Er zog den Zahn nebst Kette hervor und gab ihn ihm. Die beiden anderen betrachteten den Gegenstand.

„Morbleu!“ rief der Graf. „Eine Grafenkrone.“

„Wahrhaftig!“ stimmte der Rittmeister bei. „Diesen Zahn habe ich an mir gehabt?“

„Ja, mit der Kette um den Hals.“

„Warum haben Sie beides damals nicht mit hergegeben?“

„Ich will aufrichtig sein. Ich dachte, später einmal zu einer Belohnung zu kommen.“

„Mensch, da haben Sie einen großen Fehler begangen. Wo wohnen Sie?“

Der Gefragte gab ihm eine Wohnung an, wie sie ihm grad einfiel.

„Sind Sie bereit, zu beschwören, daß ich es bin, den Sie damals gefunden haben?“

„Ja.“

„Und daß ich diesen Zahn an der Kette bei mir getragen habe?“

„Ja.“

„Ich werde mir Ihre Wohnung notieren und mich zur angegebenen Zeit an Sie wenden. Wie aber kommt es, daß Sie grad heute zu uns kommen?“

„Die Not – – – von der ich sprach.“

„Gut“, sagte der Graf. „Sie sollen nicht umsonst gekommen sein. Sie brauchen Geld?“

„Ja.“

„Wieviel?“

„Oh, sehr viel!“

„Ungefähr?“

„Darüber habe ich noch gar nicht nachgedacht.“

Der Graf blickte ihn scharf an und sagte dann:

„Ich verstehe. Sie wollen uns das Geheimnis verkaufen. Wir sollen dafür so viel bezahlen, wie der Wert desselben für uns ist. Habe ich es erraten?“

„Ja, gnädiger Herr.“

Der Graf zog einen Kasten eines Schreibtisches auf, öffnete ein Päckchen und nahm eine Anzahl Banknoten heraus.

„Noch sind wir nicht Ihrer sicher“, sagte er. „Wir müssen erst sehen, wie diese Angelegenheit sich entwickelt. Ich gebe Ihnen jetzt tausend Francs. Später, wenn wir Klarheit haben, belohnen wir Sie nach Verdienst.“

Der Bajazzo bedankte sich und steckte die Noten ein.

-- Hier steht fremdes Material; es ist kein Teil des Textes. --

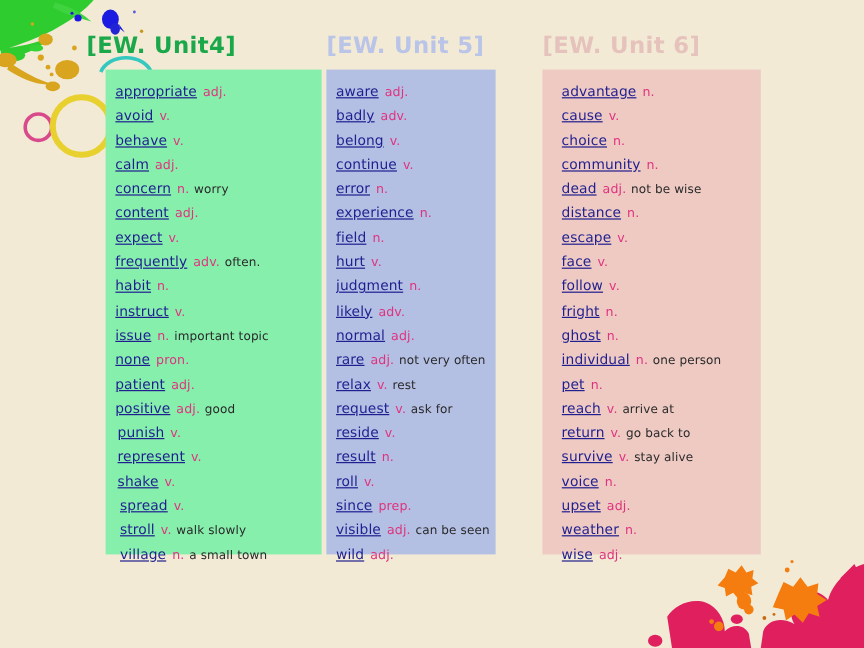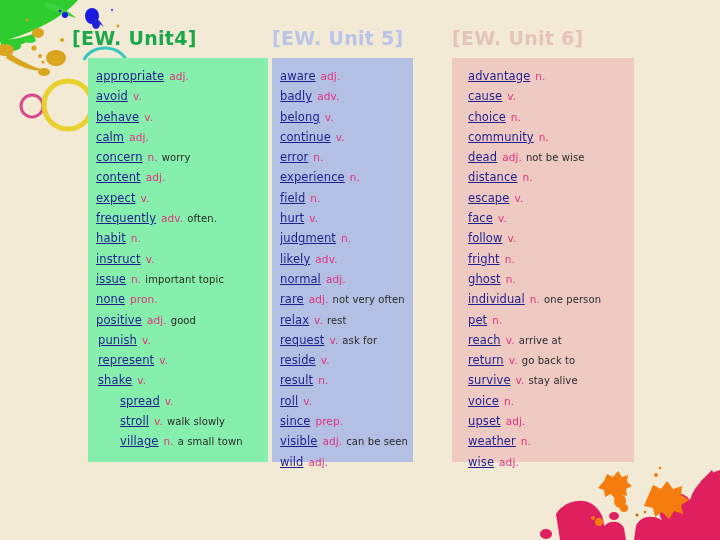"patient adj." div.entry { html: none -> <div><span>patient</span><span>adj.</span></div> }
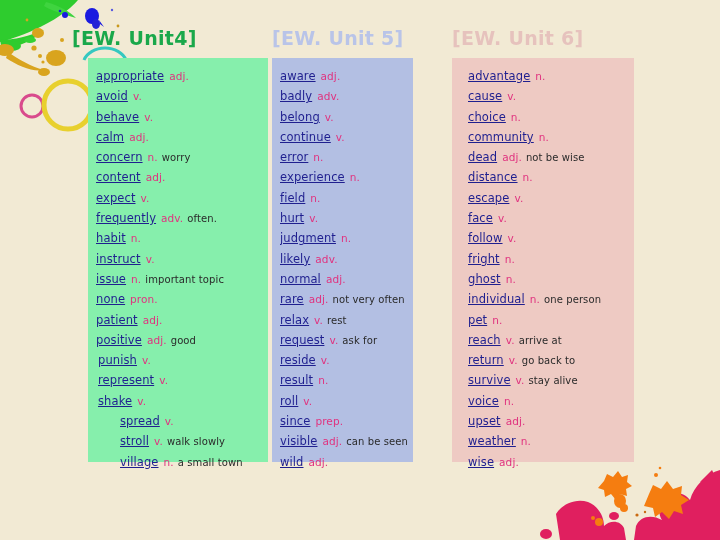"spread v." .pad-2 { margin-left: 20px -> none }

„Haben Sie sonst noch eine Bemerkung?“ fragte der Graf.

„Nein.“

„So gehen Sie für heute. Wir werden Sie jedenfalls in allernächster Zeit aufsuchen.“

Er ging. Als er die Straße erreichte, brummte er vor sich hin:

„Verdammtes Pech! Wäre der Sohn nicht dagewesen, so hätte ich mit dem Alten handeln können. Lumpige tausend Franken! Ich wäre doch der größte Esel, wenn ich dem Vater Main nur einen Sou davon gäbe!“

Er wollte an der betreffenden Tür vorüber, wurde aber durch einen leisen Ruf angehalten.

„Pst! Bajazzo!“

Er blieb stehen. Da stand Vater Main vor ihm.